Just how much progress have computer systems made in understanding the human voice? I don’t mean recognizing specific commands, like the hands-free Bluetooth in your car. I’m looking for a tool an author can use to write a book without typing. I want to know how well a computer can understand people when they just talk to it. And the answer is, “not very well.”
State of the Art
When I started my research, I was surprised to learn that there are few players in the field. The only commercial product is Nuance’s Dragon Dictate for Mac (or NaturallySpeaking for Windows), which costs just over $100. And then Mac has Dictation Speech to Text, installed in the operating system for all Macs since Mountain Lion in 2012 or earlier. Windows has an embedded program called Speech Recognition. There are also several free online voice-to-text services, which RJ Crayton dealt with on Indies Unlimited last September.
I had a pragmatic (read: selfish) reason for this research. I am working on a project recording and publishing stories told by seniors. I was hoping technology would save me hours of transcribing the hundred or so stories I will collect. People who know anything about this subject will start chuckling about now, because I was dreaming.
As a test piece, I recorded my brother talking to me about an event from our childhood to see how it would transcribe. Then I read the passage aloud myself, using Dragon Dictate that I had already initialized to understand my voice. Then I read the same passage into my Mac with Dictation running. Last, I used Dragon Dictate on the original recording, played on my Zoom H5 digital recorder.

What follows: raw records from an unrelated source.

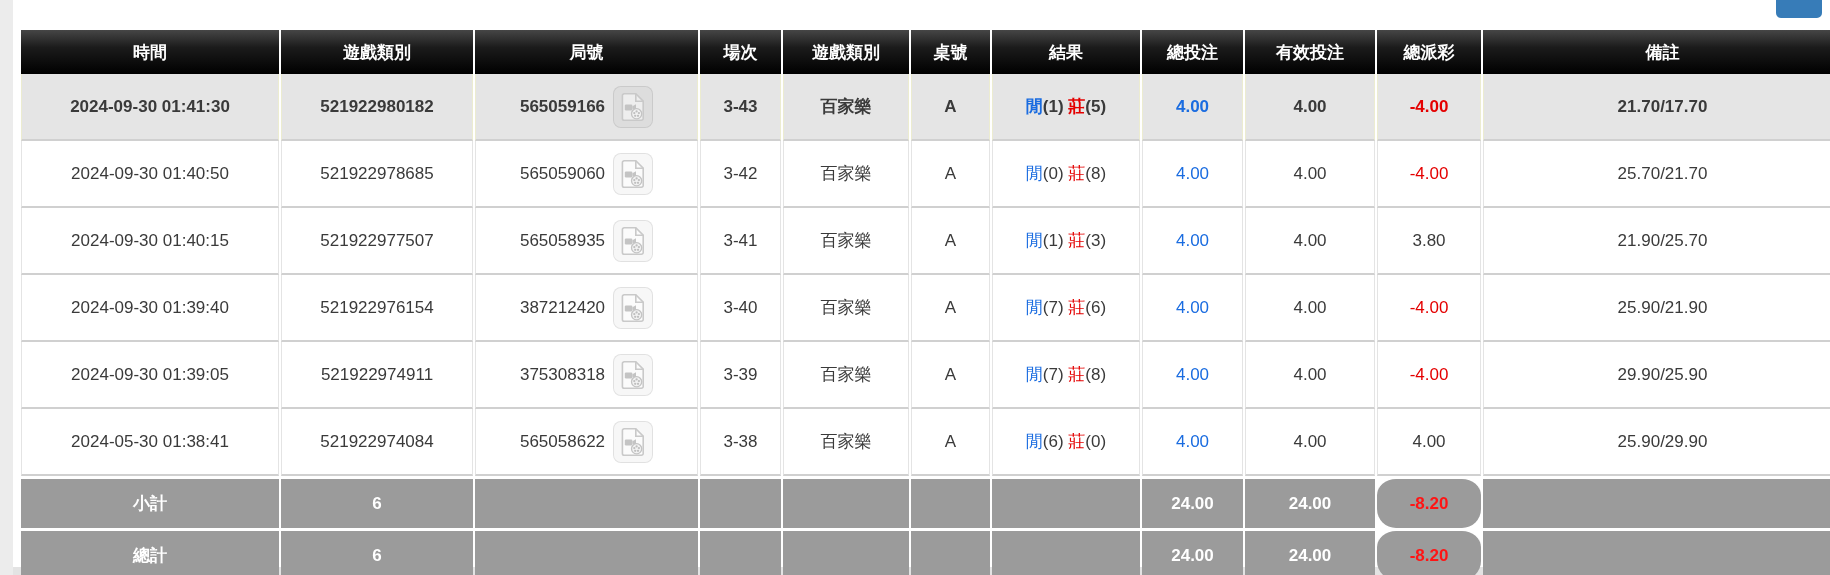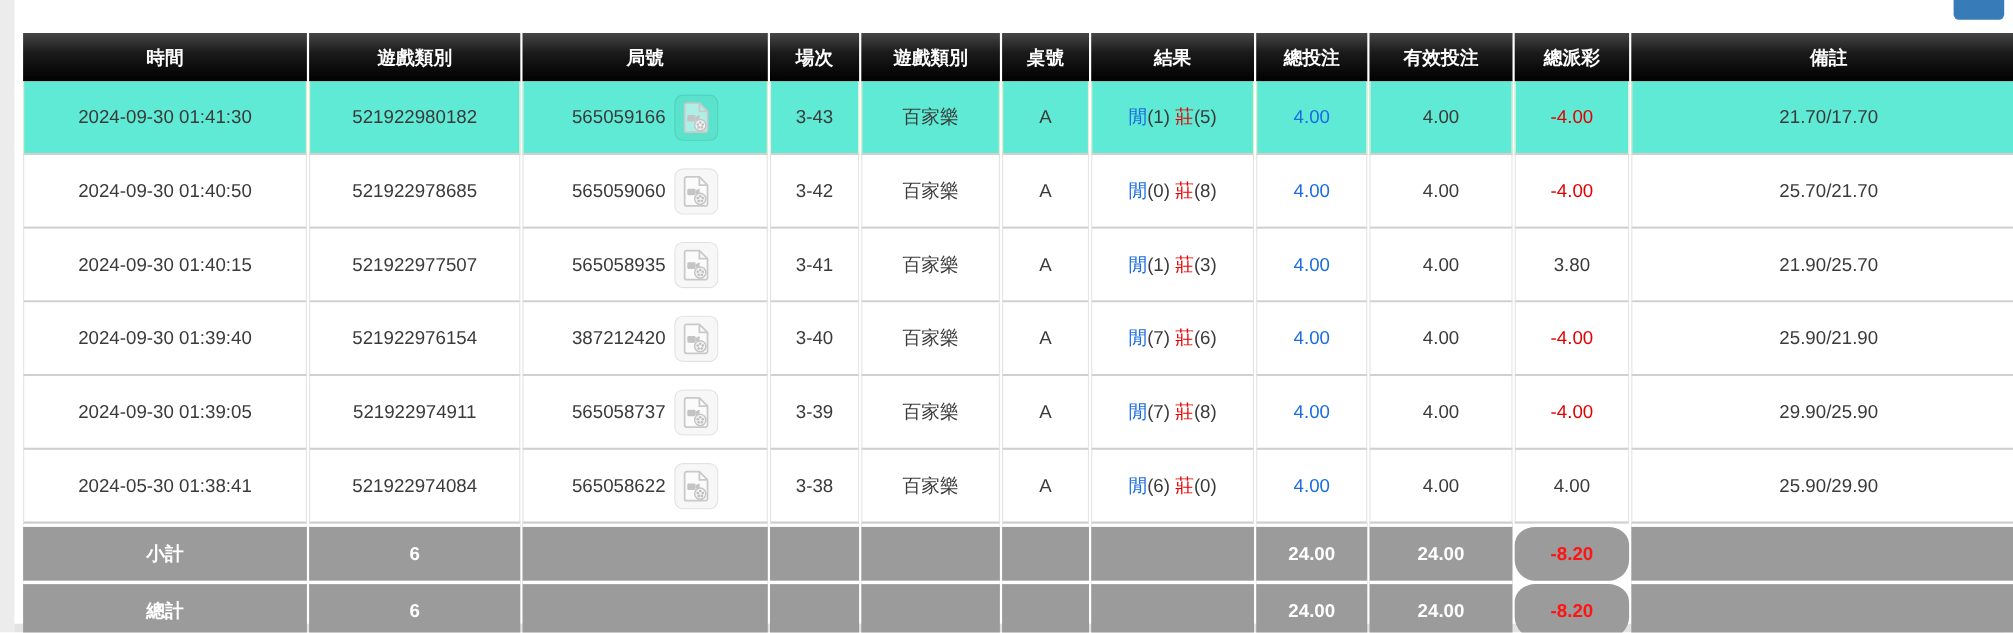--- a/index.html
+++ b/index.html
@@ -27,21 +27,21 @@
   }
   td {
     padding:0 4px; text-align:center; vertical-align:middle;
     font-size:17px; color:#3a3a3a;
     border-left:1px solid #e4e4e4; border-right:1px solid #e4e4e4;
     border-bottom:2px solid #d0d0d0;
     background:#ffffff;
     white-space:nowrap; overflow:hidden;
   }
   tr.data-row td { height:67px; }
-  tr.highlight td { background:#5eead4; border-left-color:#ececd0; border-right-color:#ececd0; }
+  tr.highlight td { background:#e5e5e5; border-left-color:#ececd0; border-right-color:#ececd0;font-weight:bold; }
   tr.summary td {
     height:52px; background:#9b9b9b; color:#ffffff; font-weight:700;
     border:none; border-top:3px solid #ffffff;
   }
   .c-blue { color:#1a6ce0; }
   .c-red  { color:#e40000; }
   td.link-val { color:#1a6ce0; cursor:pointer; }
   td.neg { color:#e40000; }
   tr.summary td.neg { color:#ff1414;border-radius:19px; }
   .icon-btn {
@@ -196,21 +196,21 @@
       <td><span class="c-blue">閒</span><span>(7)</span> <span class="c-red">莊</span><span>(6)</span></td>
       <td class="link-val">4.00</td>
       <td>4.00</td>
       <td class="neg">-4.00</td>
       <td>25.90/21.90</td>
     </tr>
 
     <tr class="data-row">
       <td>2024-09-30 01:39:05</td>
       <td>521922974911</td>
-      <td><span class="round-num">565058737</span><span class="icon-btn">
+      <td><span class="round-num">375308318</span><span class="icon-btn">
             <svg width="26" height="30" viewBox="0 0 26 30">
               <path d="M4.2 1.8 h11.6 l7.4 7.4 v17.2 a1.8 1.8 0 0 1 -1.8 1.8 H4.2 a1.8 1.8 0 0 1 -1.8 -1.8 V3.6 a1.8 1.8 0 0 1 1.8 -1.8 z" fill="rgba(255,255,255,0.5)" stroke="#c9c9c9" stroke-width="1.6"></path>
               <path d="M15.8 1.8 v7.4 h7.4" fill="none" stroke="#c9c9c9" stroke-width="1.6"></path>
               <rect x="4.8" y="12.5" width="7.6" height="6" rx="1.2" fill="#c4c4c4"></rect>
               <path d="M12.4 14.2 l3.6 -1.9 v6.4 l-3.6 -1.9 z" fill="#c4c4c4"></path>
               <circle cx="16.6" cy="21.8" r="5.1" fill="#f2f2f2" stroke="#c4c4c4" stroke-width="1.3"></circle>
               <circle cx="16.6" cy="19.4" r="1.15" fill="#bfbfbf"></circle>
               <circle cx="14.3" cy="21.1" r="1.15" fill="#bfbfbf"></circle>
               <circle cx="15.2" cy="23.8" r="1.15" fill="#bfbfbf"></circle>
               <circle cx="18.0" cy="23.8" r="1.15" fill="#bfbfbf"></circle>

The original passage (punctuation added later):
Yeah, Gord, this story I’m going to tell was actually published in the Province newspaper. They used to have a little program for kids to write in from different parts of the province telling about what they were doing. This is around the time when I was 6 and you were 5 and it was in the spring of the year and we were living at home down by Highway 16, not in sawmill camp or tie hacking camp with our parents.
Trial 1: created by me, using Dragon Dictate after initializing the program to work for my voice, a process that involved reading aloud several short paragraphs given to me by the setup process.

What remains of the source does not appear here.